During a speech to mourners of the victims of the putsch, Yeltsin, choking back emotion, said he was especially grateful to the youth: "The young people were the first to stand up in defense of freedom and the independence of Russia."

During the crisis last week, one after another, the young people emerged as heroes of the people's resistance.

* Soon after the coup started, a student movement sprang into action--frantically telephoning student leaders at 20 universities and institutes and telling them to immediately spread the news that everyone should go to the Parliament and protect the first president Russia has ever elected.

* Just hours after being ordered to Moscow, a 23-year-old tank commander talked personally with Yeltsin and then persuaded his superior officer to break ranks by setting up their armor in defense of the Russian Parliament. They were the first of thousands of Soviet soldiers to pledge their support to Yeltsin and denounce the hard-line gang trying to overthrow their government.

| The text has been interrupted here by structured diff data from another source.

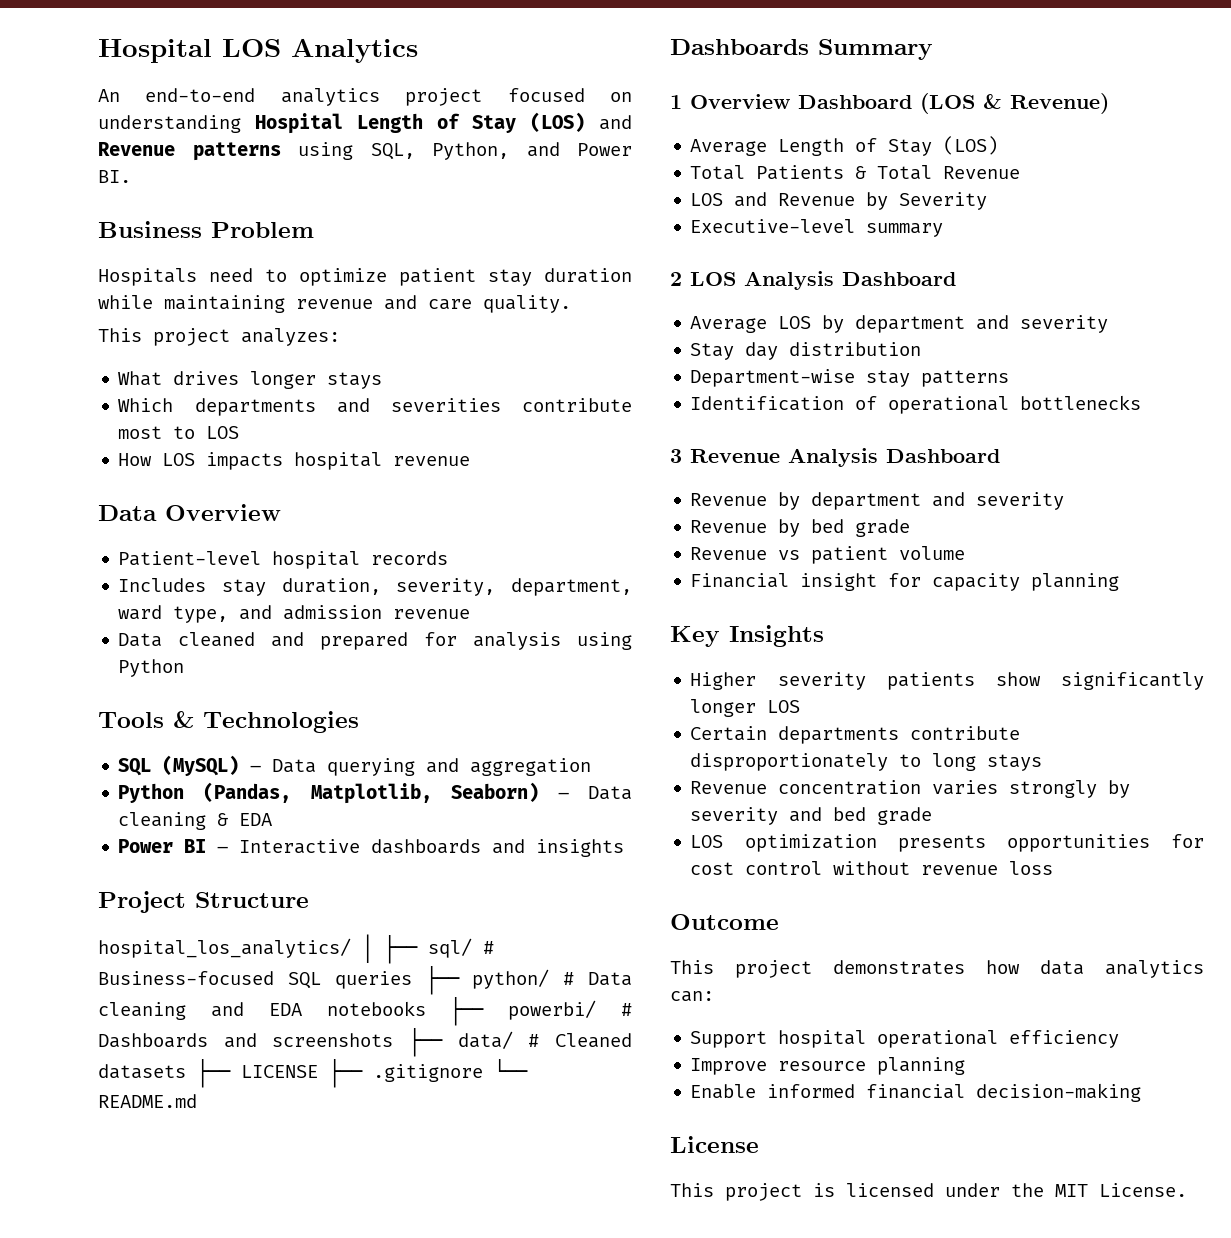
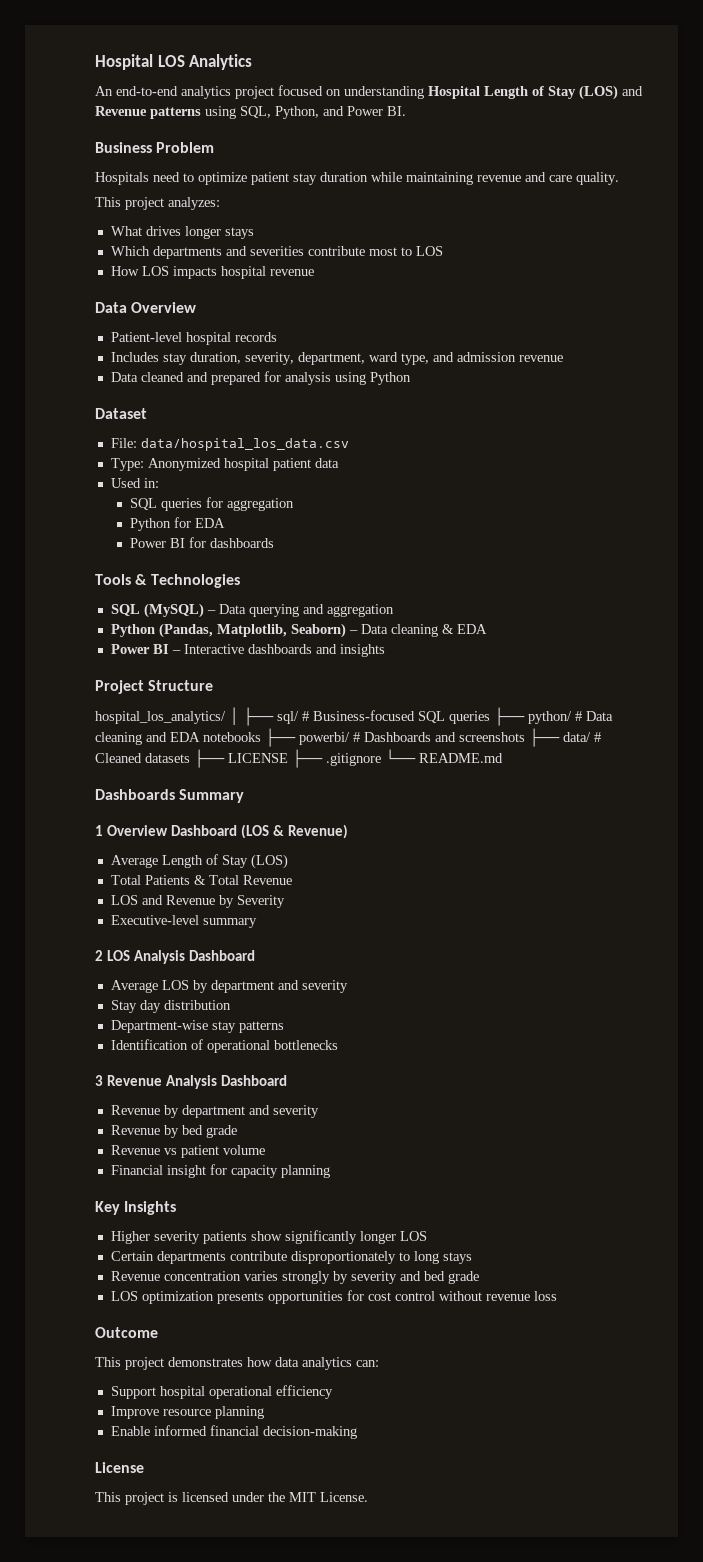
+ Dataset
+ File: data/hospital_los_data.csv
+ Type: Anonymized hospital patient data
+ Used in:
+ SQL queries for aggregation
+ Python for EDA
+ Power BI for dashboards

* The majority of the people who built massive barricades out of concrete blocks, bricks, scrap metal and anything else available were in their teens or 20s. And these same volunteers--young men dressed in mismatched military fatigues, "Soviet hippies" with long hair and worn-out jeans and young women in mini-skirts and stiletto heels--also manned human barricades.

* Two of the three new state heroes buried over the weekend, who lost their lives trying to stop armored vehicles backing the coup, were young men who had recently finished their military service and were just starting their careers.

"In all the mass actions, the young people played a very big role," Vladimir Boxer, a grass-roots organizer for Democratic Russia, the most powerful democratic movement in the Russian Federattion, said. "For many people this was a surprise. . . .

"An especially important part was played by the Inter-University Union of cells of Democratic Russia, which includes more than 20 universities and institutes, which called up the student activists."

Many of the leaders of volunteer defense groups at the Russian Parliament were young businessmen who saw that they stood to lose everything if the coup were successful.

Vladimir Nikiforov, 24, the manager of a private business that runs restaurants, bars and beauty shops, said he and many of the 100 volunteers he managed had left their businesses unmanned and headed to the Parliament because they saw no other way to protect their futures.

"Our job is to keep order, make sure there's no panic, bring more people out here and, in general, to get prepared," said Nikiforov, who was dressed in German hiking boots and his father's old Soviet military uniform complete with flowing cape. "We are ready for anything. We've had enough of living under Communists and we want to live like normal people."

Whereas at most pro-democracy demonstrations over the last three years the percentage of people under 30 has been tiny, young people clearly made up the majority at the blockades last week, especially when the situation became critical.